Job planning considerations, including coiled tubing forces, can be critical factors for the type of equipment and the associated risk of a wellbore entry. This paper presents estimated and actual values and explains the useful range of friction factors associated with the wellbore geometry. Emphasis is placed on the situation where equipment and tubular capabilities are close to safe operating limits. Operational alternatives are discussed which can help manage the risk and aid contingency planning.

Outline

  • Operations plan to perform acid stimulation using 1.75" OD QT900 coiled tubing

  • Estimated forces were 34,000 lbs at TD of 15,400’ MD (with flowing well and brine in CT)

  • Survey shows average DLS of 1.25 down to 15,000’ with a maximum of 4.3 DLS at 8600'

Show excel plot of well trajectory in 3D for azimuth change

  • Wellbore entry with periodic weight checks up to maximum of 58 Mlbs pull at 12000'

  • Attempted loading the well with fluid to increase buoyancy without success.

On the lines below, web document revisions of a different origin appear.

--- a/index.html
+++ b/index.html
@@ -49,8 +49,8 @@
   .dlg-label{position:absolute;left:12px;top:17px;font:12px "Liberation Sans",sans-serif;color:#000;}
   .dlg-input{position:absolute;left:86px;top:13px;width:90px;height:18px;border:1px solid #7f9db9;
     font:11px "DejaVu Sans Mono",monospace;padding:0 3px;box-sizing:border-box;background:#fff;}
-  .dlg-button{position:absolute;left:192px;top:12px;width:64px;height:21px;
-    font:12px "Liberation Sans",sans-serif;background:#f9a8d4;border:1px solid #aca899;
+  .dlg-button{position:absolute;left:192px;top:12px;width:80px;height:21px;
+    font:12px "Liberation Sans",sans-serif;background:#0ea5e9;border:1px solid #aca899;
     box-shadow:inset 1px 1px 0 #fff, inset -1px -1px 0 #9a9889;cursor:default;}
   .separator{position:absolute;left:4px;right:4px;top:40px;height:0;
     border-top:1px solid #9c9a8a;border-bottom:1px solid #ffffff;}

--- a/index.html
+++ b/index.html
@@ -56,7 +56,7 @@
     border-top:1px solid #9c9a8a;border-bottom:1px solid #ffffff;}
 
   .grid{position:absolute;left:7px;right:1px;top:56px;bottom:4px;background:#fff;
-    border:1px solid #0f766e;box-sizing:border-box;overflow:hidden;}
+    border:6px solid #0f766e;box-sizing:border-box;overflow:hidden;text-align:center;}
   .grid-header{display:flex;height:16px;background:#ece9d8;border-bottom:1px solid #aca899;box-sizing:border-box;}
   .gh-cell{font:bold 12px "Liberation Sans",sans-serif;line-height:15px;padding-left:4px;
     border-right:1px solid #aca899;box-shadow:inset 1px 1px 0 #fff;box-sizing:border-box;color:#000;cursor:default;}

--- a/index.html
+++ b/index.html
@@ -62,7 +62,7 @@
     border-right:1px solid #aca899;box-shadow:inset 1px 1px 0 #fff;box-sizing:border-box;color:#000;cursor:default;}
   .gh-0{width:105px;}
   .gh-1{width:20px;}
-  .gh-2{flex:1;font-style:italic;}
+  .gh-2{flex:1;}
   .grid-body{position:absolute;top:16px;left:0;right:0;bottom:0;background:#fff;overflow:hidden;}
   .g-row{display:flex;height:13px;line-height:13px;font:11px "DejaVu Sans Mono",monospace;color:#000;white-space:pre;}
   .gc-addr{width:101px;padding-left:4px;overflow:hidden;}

  • Used friction reducer mixed at 5% by volume to decrease friction, but obtained only 10% reduction (or 7 Mlbs).

  • Well entry planned with new friction factors to match the actual weight checks and using QT110 CT with friction reducer.

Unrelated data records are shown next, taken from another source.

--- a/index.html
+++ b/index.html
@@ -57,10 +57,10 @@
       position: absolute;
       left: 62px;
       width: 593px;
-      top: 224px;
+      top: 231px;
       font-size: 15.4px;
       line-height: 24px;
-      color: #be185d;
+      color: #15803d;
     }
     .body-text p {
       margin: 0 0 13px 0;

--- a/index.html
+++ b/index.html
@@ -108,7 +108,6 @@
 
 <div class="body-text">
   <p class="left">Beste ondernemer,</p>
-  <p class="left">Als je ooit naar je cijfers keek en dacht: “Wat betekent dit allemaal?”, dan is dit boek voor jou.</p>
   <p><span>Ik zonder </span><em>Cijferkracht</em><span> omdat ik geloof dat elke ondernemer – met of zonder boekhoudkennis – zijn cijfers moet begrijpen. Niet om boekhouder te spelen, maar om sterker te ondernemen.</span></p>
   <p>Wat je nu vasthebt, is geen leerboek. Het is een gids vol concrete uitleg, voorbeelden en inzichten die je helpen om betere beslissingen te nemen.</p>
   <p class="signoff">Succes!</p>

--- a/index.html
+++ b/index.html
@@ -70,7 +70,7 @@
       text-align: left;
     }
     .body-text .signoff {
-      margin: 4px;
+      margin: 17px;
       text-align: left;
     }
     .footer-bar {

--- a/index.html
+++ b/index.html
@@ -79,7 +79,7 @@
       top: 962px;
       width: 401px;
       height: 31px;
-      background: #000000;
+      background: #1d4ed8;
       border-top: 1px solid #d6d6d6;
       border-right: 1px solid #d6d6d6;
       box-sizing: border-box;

  • Not many wells with this type of azimuth change in the BP data set.

  • Should consider this limit to well servicing during drilling operations

  • Low IPR did not justify another cleanout attempt, but perforated upper intervals instead.

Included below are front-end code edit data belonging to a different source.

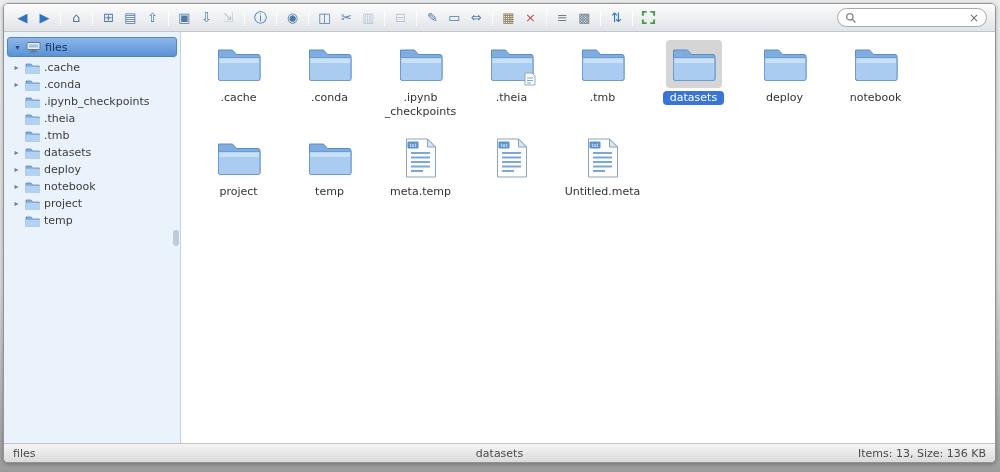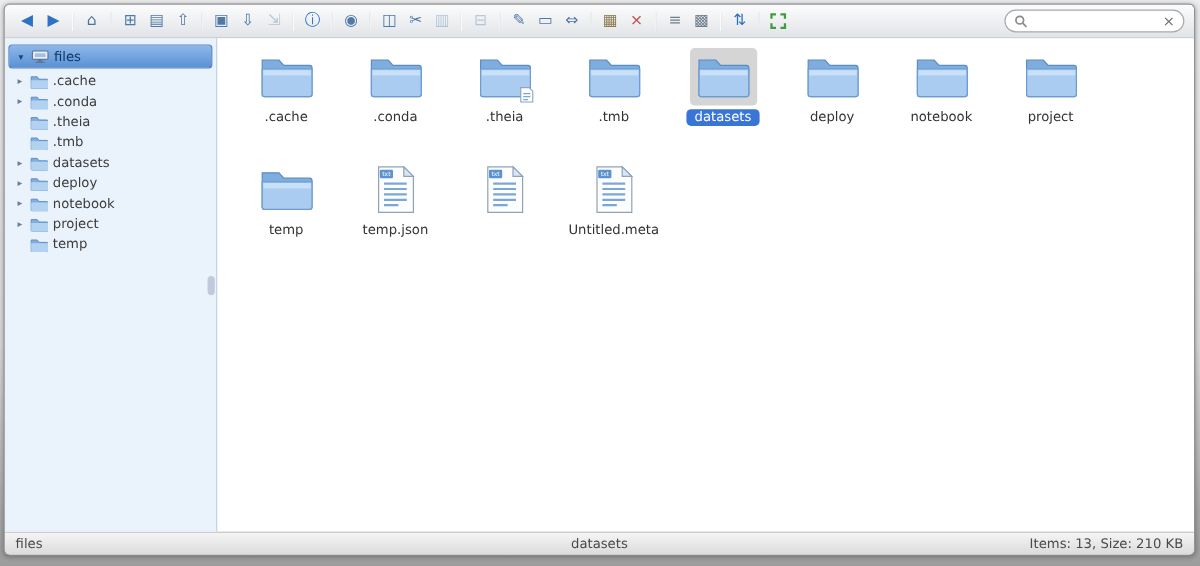--- a/index.html
+++ b/index.html
@@ -253,6 +253,16 @@
                 <path d="M1 4.8 h14 v6.2 a1 1 0 0 1 -1 1 h-12 a1 1 0 0 1 -1 -1 Z" fill="#b3d2f1"></path>
               </svg>
             </span>
+            <span>.ipynb_checkpoints</span>
+          </div>
+          <div class="tree-item">
+            <span class="arrow hidden">▸</span>
+            <span class="ticon">
+              <svg width="15" height="12" viewBox="0 0 15 12">
+                <path d="M1 2 h5 l1.5 2 h6.5 a1 1 0 0 1 1 1 v6 a1 1 0 0 1 -1 1 h-12 a1 1 0 0 1 -1 -1 Z" fill="#82aede" stroke="#5a8cc6" stroke-width="0.8"></path>
+                <path d="M1 4.8 h14 v6.2 a1 1 0 0 1 -1 1 h-12 a1 1 0 0 1 -1 -1 Z" fill="#b3d2f1"></path>
+              </svg>
+            </span>
             <span>.theia</span>
           </div>
           <div class="tree-item">

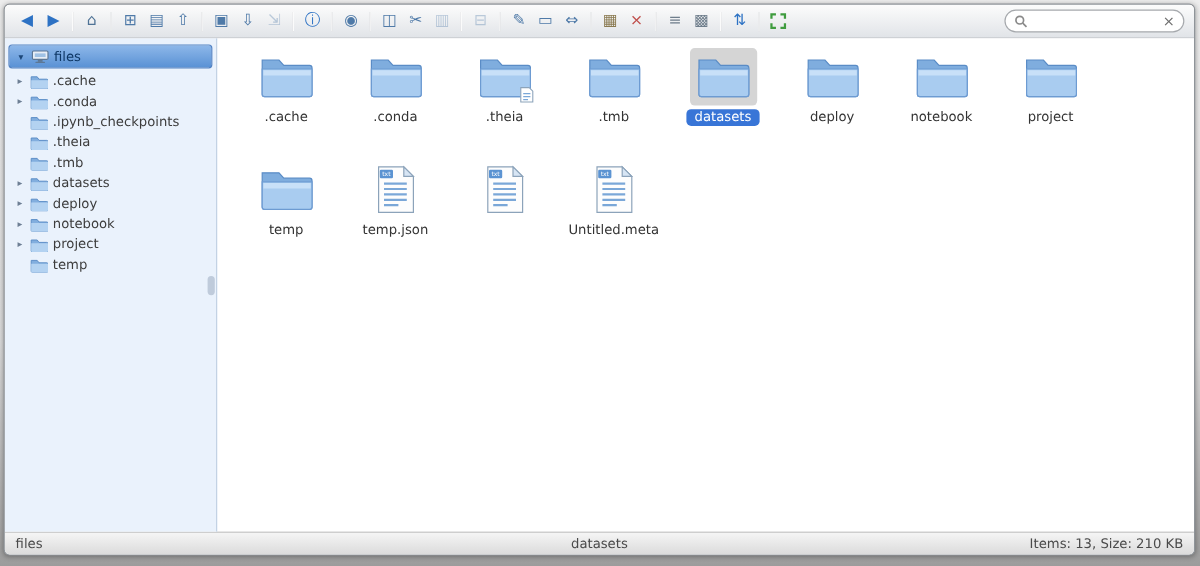--- a/index.html
+++ b/index.html
@@ -358,6 +358,17 @@
                 <path d="M2.5 12.5 h41.5 v21 a2 2 0 0 1 -2 2 h-37.5 a2 2 0 0 1 -2 -2 Z" fill="#a9ccf0" stroke="#6d9bd2" stroke-width="1"></path>
                 <path d="M3.5 13.5 h39.5 v4.5 h-39.5 Z" fill="#c8e0f8"></path>
               </svg>
+            </div>
+            <div class="flabel">.ipynb
+_checkpoints</div>
+          </div>
+          <div class="file-item">
+            <div class="icon-wrap">
+              <svg width="46" height="38" viewBox="0 0 46 38">
+                <path d="M2.5 5 h14 l4 4.5 h21.5 a2 2 0 0 1 2 2 v22 a2 2 0 0 1 -2 2 h-37.5 a2 2 0 0 1 -2 -2 Z" fill="#7fadde" stroke="#5a8cc6" stroke-width="1"></path>
+                <path d="M2.5 12.5 h41.5 v21 a2 2 0 0 1 -2 2 h-37.5 a2 2 0 0 1 -2 -2 Z" fill="#a9ccf0" stroke="#6d9bd2" stroke-width="1"></path>
+                <path d="M3.5 13.5 h39.5 v4.5 h-39.5 Z" fill="#c8e0f8"></path>
+              </svg>
               <span class="badge">
                 <svg width="12" height="14" viewBox="0 0 12 14">
                   <path d="M1 1 h7 l3 3 v9 h-10 Z" fill="#ffffff" stroke="#8ca3ba" stroke-width="0.9"></path>

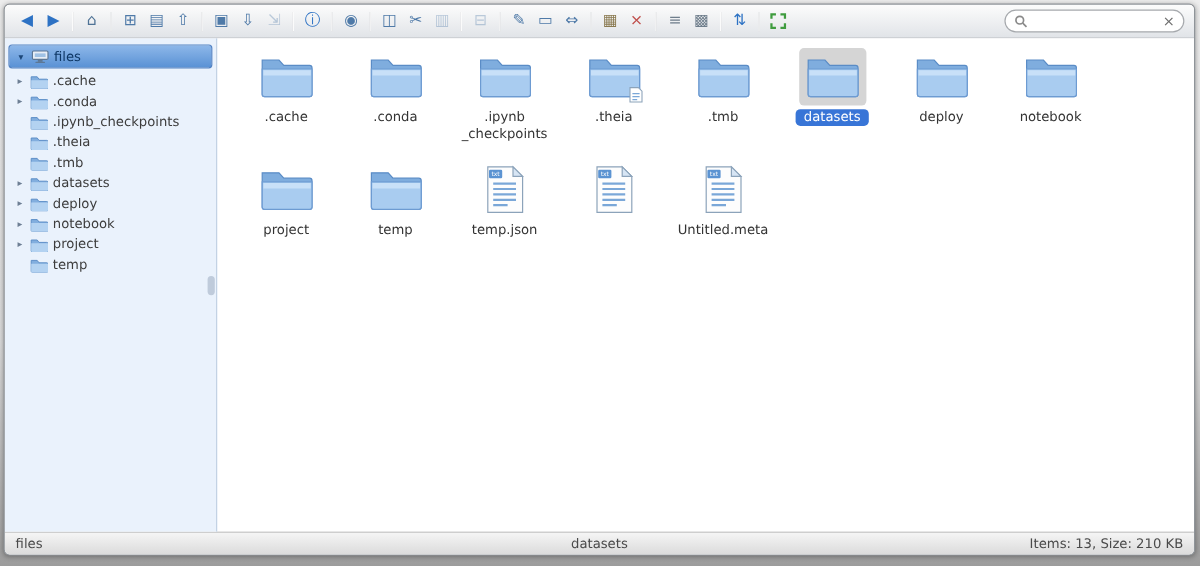--- a/index.html
+++ b/index.html
@@ -458,7 +458,7 @@
                 <text x="9" y="9" font-size="5" fill="#ffffff" text-anchor="middle" font-family="DejaVu Sans, sans-serif">txt</text>
               </svg>
             </div>
-            <div class="flabel">temp.json</div>
+            <div class="flabel">meta.temp</div>
           </div>
           <div class="file-item">
             <div class="icon-wrap">

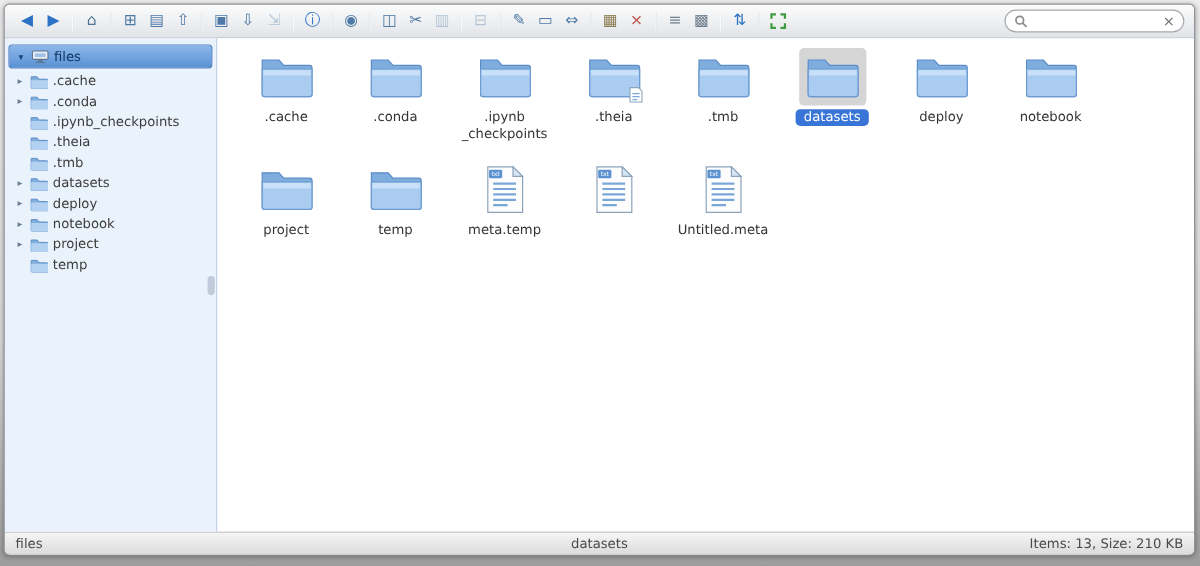--- a/index.html
+++ b/index.html
@@ -503,7 +503,7 @@
   <div class="statusbar">
     <span class="left">files</span>
     <span class="mid">datasets</span>
-    <span class="right">Items: 13, Size: 210 KB</span>
+    <span class="right">Items: 13, Size: 136 KB</span>
   </div>
 
 </div>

Need data from follow up operation (if any) to show the effect of change in planning procedure.

Possible mathematical factor applied to azimuth change to increase friction factor for future CT force estimates.

Discussion

Estimated forces to be encountered during CT operations is a critical part of job planning in wells with high angles and tortuous trajectories. In order to have meaningful force estimates, the modeling software needs to be validated with historical information for wells with similar wellbore paths and depths. This will help provide consistency in the friction factors used to determine the forces. Fatigue life of the particular string is combined with the force estimates and estimated pressure profile to identify the limit of its use with respect to the particular CT reel.

The overall objective of this exercise is to manage the risk associated with the well entry by selection of equipment appropriate for the operation and balance that with the economic life of that same equipment and the cost of the completion. In most areas of operation, the coiled tubing reels are owned and managed by the service company and create a significant portion of the revenue from its useful life. However, in the case of operations in the Casanare Field in Colombia, BP purchases the CT reels used by the service company in an effort to minimize extended fatigue life by controlling that investment. The ultimate goal of this alternative is to prioritize the relatively high cost of completions in planning well interventions by retiring those reels at an earlier point in the useful life than would otherwise be the case. As a guideline, the reels are retired between 400 M and 500 M cumulative running footage which is equivalent to 20% to 40% of its predicted fatigue life. Although this is a conservative approach to use of a coiled tubing reel which has a landed/installed cost of approximately $80 M in the Casanare field, it is considered effective insurance for well interventions in completions that cost an average of $30 MM.